What you are asked to do. The required output is a single number: how many lines of the material contain the string "疑似病例或已发现无症状感染者有接触史".

Supplied material.
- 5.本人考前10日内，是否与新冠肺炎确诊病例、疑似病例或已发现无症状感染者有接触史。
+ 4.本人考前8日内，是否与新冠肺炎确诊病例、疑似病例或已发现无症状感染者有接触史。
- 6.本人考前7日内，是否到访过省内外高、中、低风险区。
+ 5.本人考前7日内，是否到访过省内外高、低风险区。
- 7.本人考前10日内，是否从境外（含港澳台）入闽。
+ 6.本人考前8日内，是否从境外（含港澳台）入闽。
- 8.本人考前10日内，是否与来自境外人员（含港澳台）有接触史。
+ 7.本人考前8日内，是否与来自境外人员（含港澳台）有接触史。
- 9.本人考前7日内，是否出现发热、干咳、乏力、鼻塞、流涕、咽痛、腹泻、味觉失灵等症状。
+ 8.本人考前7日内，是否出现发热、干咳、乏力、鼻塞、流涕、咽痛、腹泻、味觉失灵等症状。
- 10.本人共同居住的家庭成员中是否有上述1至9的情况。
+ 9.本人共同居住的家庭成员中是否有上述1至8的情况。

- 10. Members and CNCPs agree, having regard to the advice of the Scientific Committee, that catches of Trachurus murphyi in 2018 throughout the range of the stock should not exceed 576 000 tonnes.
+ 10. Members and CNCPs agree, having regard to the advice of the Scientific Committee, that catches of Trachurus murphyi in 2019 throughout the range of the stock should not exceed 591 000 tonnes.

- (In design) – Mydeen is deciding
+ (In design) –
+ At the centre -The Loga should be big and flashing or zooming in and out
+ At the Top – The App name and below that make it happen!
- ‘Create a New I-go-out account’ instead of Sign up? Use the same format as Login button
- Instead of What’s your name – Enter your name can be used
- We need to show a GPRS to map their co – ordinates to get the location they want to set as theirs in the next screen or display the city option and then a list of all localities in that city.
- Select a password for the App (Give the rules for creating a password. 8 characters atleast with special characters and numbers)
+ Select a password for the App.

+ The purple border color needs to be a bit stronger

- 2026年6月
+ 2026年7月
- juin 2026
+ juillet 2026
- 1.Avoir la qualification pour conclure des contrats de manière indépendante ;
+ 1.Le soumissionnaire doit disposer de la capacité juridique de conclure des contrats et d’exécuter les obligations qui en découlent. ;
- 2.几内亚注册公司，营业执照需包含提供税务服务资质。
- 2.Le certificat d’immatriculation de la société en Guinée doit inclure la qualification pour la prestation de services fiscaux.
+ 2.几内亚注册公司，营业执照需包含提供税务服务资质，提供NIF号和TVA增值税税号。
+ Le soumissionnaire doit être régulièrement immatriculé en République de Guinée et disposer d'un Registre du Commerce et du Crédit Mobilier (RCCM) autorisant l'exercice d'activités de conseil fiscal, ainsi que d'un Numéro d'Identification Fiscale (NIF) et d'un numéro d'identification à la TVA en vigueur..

Output of the exercise. 2